- The Duchy of Anhalt within the German Empire
- Map of the Duchy of Anhalt (1863-1918)
- Status: Member of the Confederation of the Rhine; Member of the German Confederation; State of the North German Confederation; State of the German Empire;
- Capital: Dessau (when united)
- Common languages: German, Low German
- Religion: Evangelical Church of Anhalt
- Government: Duchy
- • 1863–1871: Leopold IV (first)
- • 1918: Joachim Ernst (last)
- Historical era: Middle Ages
- • Counties^{3} raised to duchies: 1806
- • Köthen and Bernburg lines extinct; duchies united under Dessau line: 1863
- • German Revolution: 1918

Area
- • Total: 3,800 km^{2} (1,500 sq mi)
| Preceded by | Succeeded by |
| / Principality of Anhalt; / Anhalt-Bernburg; / Anhalt-Köthen | Free State of Anhalt / |
- Today part of: Germany
- 13th century partition into Anhalt-Aschersleben, Anhalt-Bernburg and Anhalt-Zerbst.; 17th century partition into Anhalt-Bernburg, Anhalt-Dessau, Anhalt-Köthen, Anhalt-Plötzkau and Anhalt-Zerbst.; The three counties raised to duchies by Napoleon in 1806 were Anhalt-Bernburg, Anhalt-Dessau and Anhalt-Köthen.;

= Duchy of Anhalt =

German duchy (1806–1918)

The Duchy of Anhalt (Herzogtum Anhalt) was a historical German duchy. The duchy was located between the Harz Mountains in the west and the River Elbe and beyond to the Fläming Heath in the east. The territory was once ruled by the House of Ascania, and is now part of the federal state of Saxony-Anhalt.

==History==

Anhalt's origins lie in the Principality of Anhalt, a state of the Holy Roman Empire.

===Dukes of Anhalt===
During the 9th century, most of Anhalt was part of the Duchy of Saxony. In the 12th century, it came under the rule of Albert the Bear, margrave of Brandenburg. Albert was descended from Albert, count of Ballenstedt, whose son Esico (died 1059 or 1060) appears to have been the first to bear the title of count of Anhalt. Esico's grandson, Otto the Rich, count of Ballenstedt, was the father of Albert the Bear, who united Anhalt with the Margraviate of Brandenburg (March of Brandenburg). When Albert died in 1170, his son Bernard, who received the title of duke of Saxony in 1180, became count of Anhalt. Bernard died in 1212, and Anhalt, separated from Saxony, passed to his son Henry I, who in 1218 took the title of prince and was the real founder of the house of Anhalt.

===Princes of Anhalt===

Over the next six hundred years multiple divisions of the Anhalt principality took place as younger sons were granted appanages and founded lines of their own. These divisions included:
- Anhalt-Bernburg 1252–1468, 1603–1863
- Anhalt-Dessau 1396–1561, 1603–1863
- Anhalt-Köthen 1396–1562, 1603–1853
- Anhalt-Plötzkau 1544–1553, 1603–1665
- Anhalt-Zerbst 1252–1396, 1544–1796

===19th century duchies===
In 1806, Napoleon elevated the remaining states of Anhalt-Bernburg, Anhalt-Dessau and Anhalt-Köthen to duchies (Anhalt-Plötzkau and Anhalt-Zerbst had ceased to exist in the meantime). These duchies were united in 1863 to form a united Anhalt again due to the extinction of the Köthen and Bernburg lines. The new duchy consisted of two large portions – Eastern and Western Anhalt, separated by the interposition of a part of the Prussian Province of Saxony – and of five enclaves surrounded by Prussian territory: Alsleben, Muhlingen, Dornburg, Gödnitz and Tilkerode-Abberode. The eastern and larger portion of the duchy was enclosed by the Prussian government district of Potsdam (in the Prussian Province of Brandenburg), Province of Magdeburg and Merseburg (belonging to the Prussian Province of Saxony). The western or smaller portion (the so-called Upper Duchy or Ballenstedt) was also enclosed by the two latter districts and by the Duchy of Brunswick.
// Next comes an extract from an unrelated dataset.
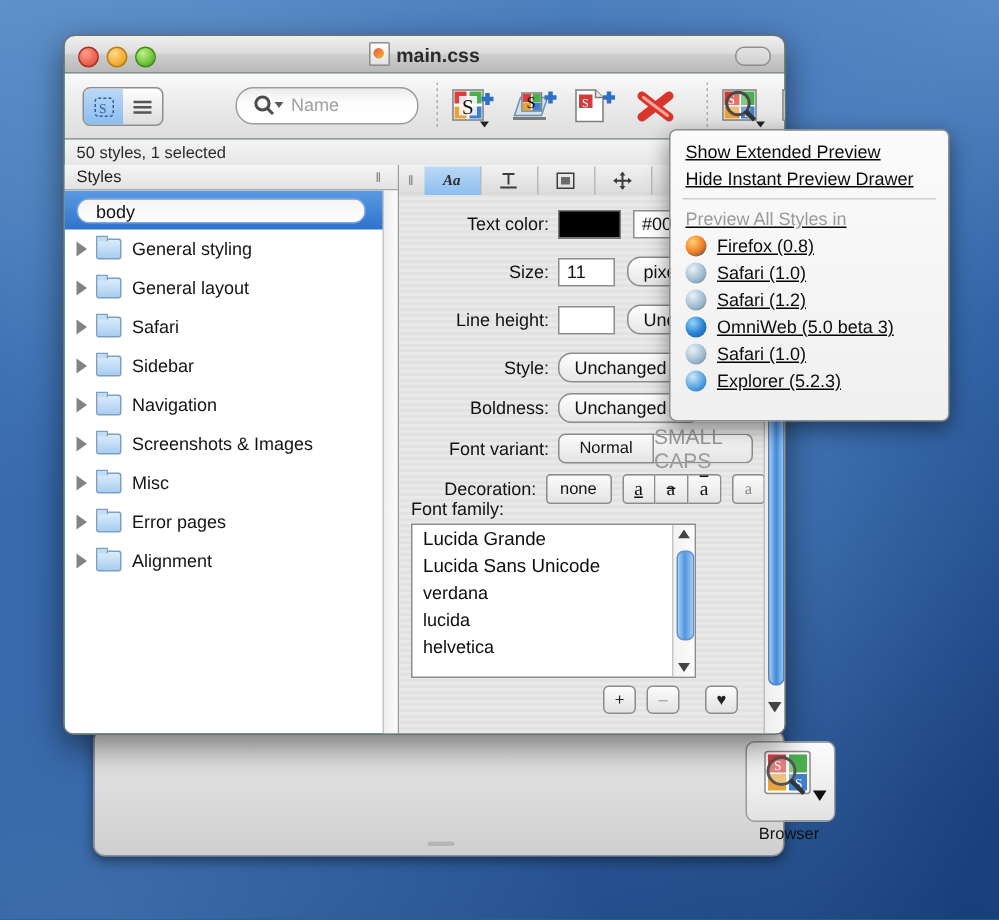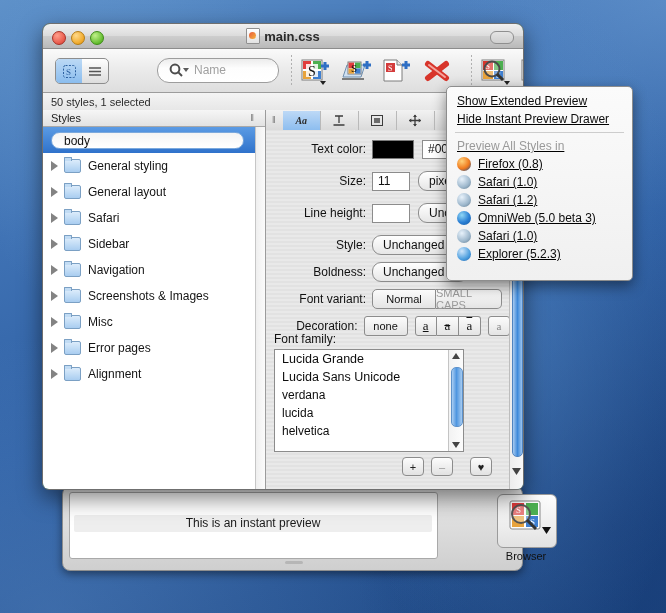"SMALL CAPS" div.segbtn { font-size: 11px -> 14px }
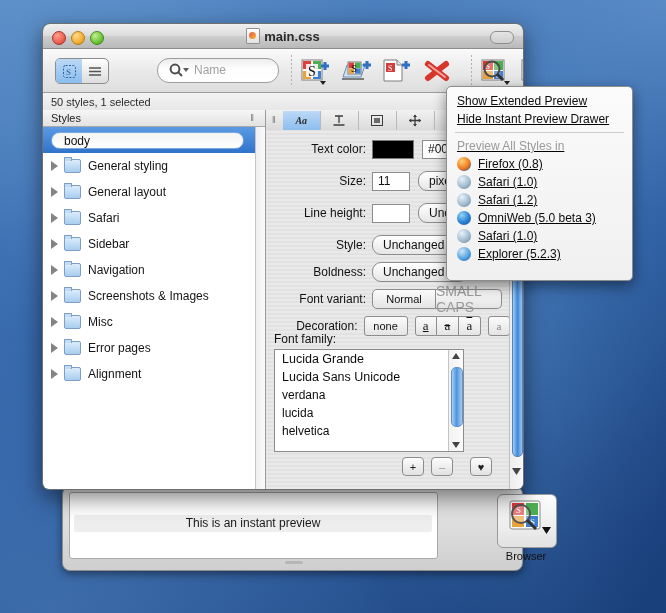"This is an instant preview" div { html: <div> <div>This is an instant preview</div> </div> -> none }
The capital of Anhalt (at the times when it was a united state) was Dessau.

In 1918, Anhalt became a state within the Weimar Republic (see Free State of Anhalt). After World War II it was united with the Prussian parts of Saxony in order to form the new state of Saxony-Anhalt. Having been dissolved in 1952, the state was reestablished prior to the German reunification and is now part of the Bundesland Saxony-Anhalt in Germany.

====Constitution====
The duchy, by virtue of a fundamental law, proclaimed on September 17, 1859 and subsequently modified by various decrees, was a constitutional monarchy. The duke, who was addressed as "Highness," wielded the executive power while sharing the legislation with the estates. The diet (Landtag) was composed of thirty-six members, of whom two were appointed by the duke, eight were representatives of landowners paying the highest taxes, two of the highest assessed members of the commercial and manufacturing classes, fourteen of the other electors of the towns and ten of the rural districts. The representatives were chosen for six years by indirect vote and must have completed their twenty-fifth year. The duke governed through a minister of state, who was the praeses of all the departments—finance, home affairs, education, public worship and statistics.

==Geography==
In the west, the land is undulating and in the extreme southwest, where it forms part of the Harz range, mountainous, the Ramberg peak being the tallest at 1900 ft (579 m). From the Harz, the country gently slopes down to the Saale; between this river and the Elbe is fertile country. East of the Elbe, the land is mostly a flat sandy plain, with extensive pine forests, interspersed with bog-land and rich pastures. The Elbe is the chief river, intersecting the eastern portion of the former duchy, from east to west, and at Rosslau is met by the Mulde. The navigable Saale takes a northerly direction through the western portion of the eastern part of the territory and receives, on the right, the Fuhne and, on the left, the Wipper and the Bode.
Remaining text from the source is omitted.